--- YOUR ASSIGNMENT ---
Locate the lines of the listing below that hold "font", then copy each of them.

** MATERIAL PROVIDED follows **

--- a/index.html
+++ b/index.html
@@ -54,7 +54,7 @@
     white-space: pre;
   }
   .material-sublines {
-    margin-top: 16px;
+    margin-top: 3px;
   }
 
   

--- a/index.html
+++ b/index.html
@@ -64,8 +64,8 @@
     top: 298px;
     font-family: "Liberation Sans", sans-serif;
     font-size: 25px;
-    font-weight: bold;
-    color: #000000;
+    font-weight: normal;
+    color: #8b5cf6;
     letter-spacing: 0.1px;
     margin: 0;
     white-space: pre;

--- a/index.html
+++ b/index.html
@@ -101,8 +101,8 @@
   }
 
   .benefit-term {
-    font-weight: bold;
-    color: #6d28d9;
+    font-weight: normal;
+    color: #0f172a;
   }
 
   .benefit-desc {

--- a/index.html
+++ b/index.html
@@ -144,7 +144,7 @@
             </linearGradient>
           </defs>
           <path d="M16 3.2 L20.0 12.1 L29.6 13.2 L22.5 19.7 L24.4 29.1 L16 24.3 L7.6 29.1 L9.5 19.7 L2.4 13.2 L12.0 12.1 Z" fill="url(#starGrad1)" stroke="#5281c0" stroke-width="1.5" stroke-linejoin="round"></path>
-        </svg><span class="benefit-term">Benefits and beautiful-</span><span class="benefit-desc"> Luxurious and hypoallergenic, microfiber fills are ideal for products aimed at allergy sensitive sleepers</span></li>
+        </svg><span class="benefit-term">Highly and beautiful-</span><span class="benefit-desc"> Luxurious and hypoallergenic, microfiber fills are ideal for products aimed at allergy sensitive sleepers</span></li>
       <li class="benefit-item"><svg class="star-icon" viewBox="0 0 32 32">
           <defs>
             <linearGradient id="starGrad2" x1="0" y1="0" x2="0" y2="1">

** End of MATERIAL PROVIDED **
** MATERIAL PROVIDED follows **

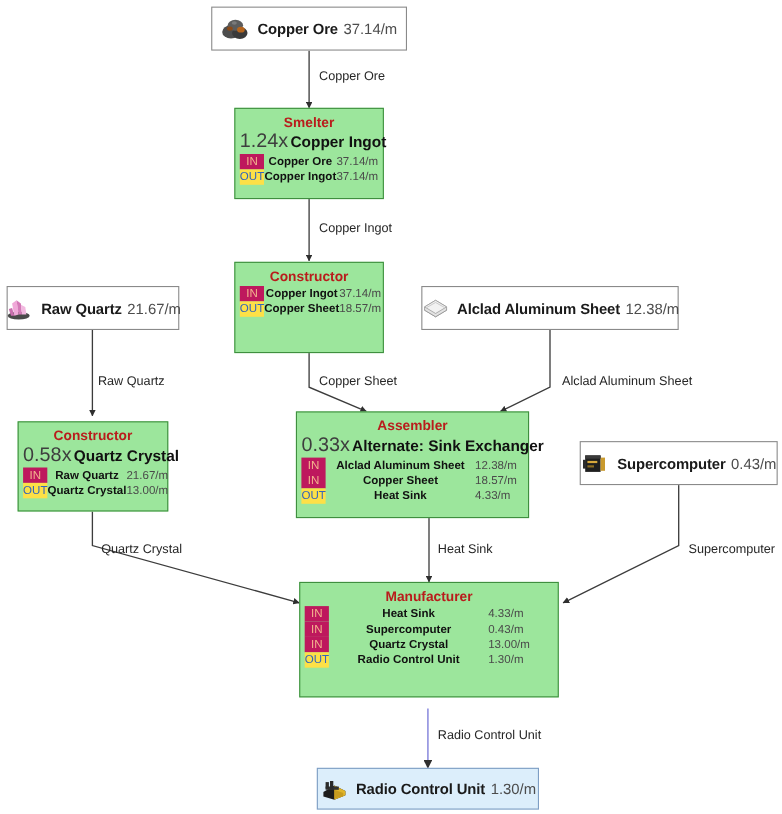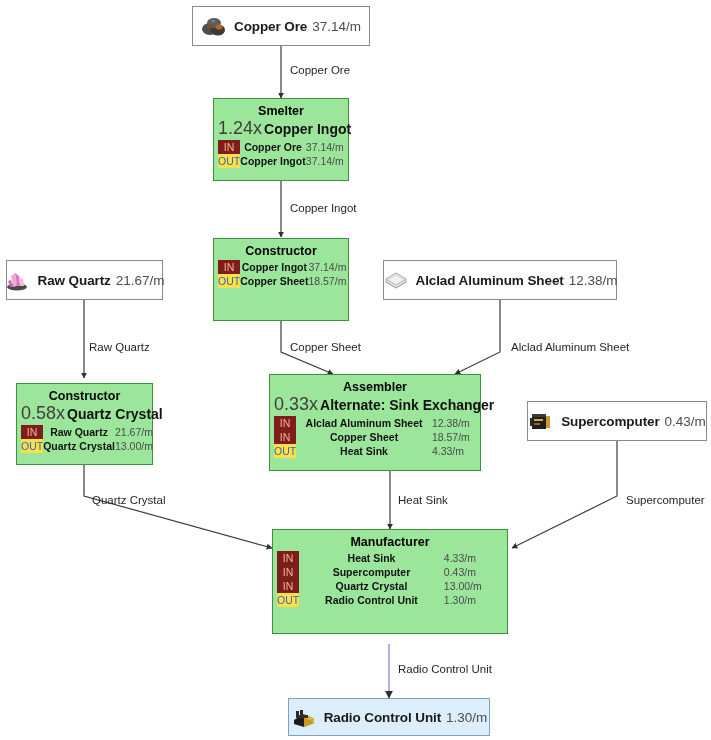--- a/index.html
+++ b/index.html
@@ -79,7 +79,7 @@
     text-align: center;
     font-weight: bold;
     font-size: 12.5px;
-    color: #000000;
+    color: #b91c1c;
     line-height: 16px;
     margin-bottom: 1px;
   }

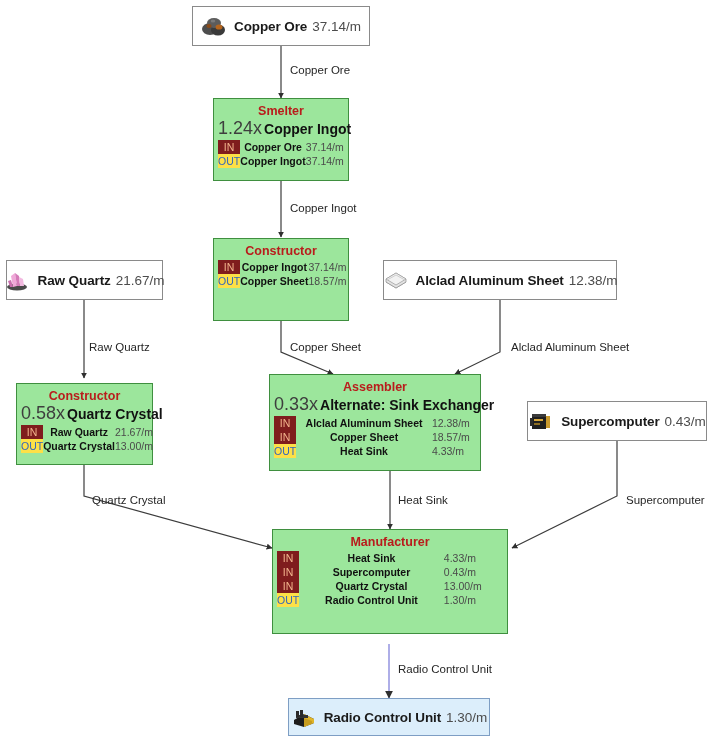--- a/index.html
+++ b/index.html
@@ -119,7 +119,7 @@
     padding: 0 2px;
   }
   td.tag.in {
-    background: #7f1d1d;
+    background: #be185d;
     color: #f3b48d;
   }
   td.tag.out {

** End of MATERIAL PROVIDED **

--- ANSWER ---
     font-family: "Liberation Sans", sans-serif;
     font-size: 25px;
-    font-weight: bold;
+    font-weight: normal;
-    font-weight: bold;
+    font-weight: normal;
     font-weight: bold;
     font-size: 12.5px;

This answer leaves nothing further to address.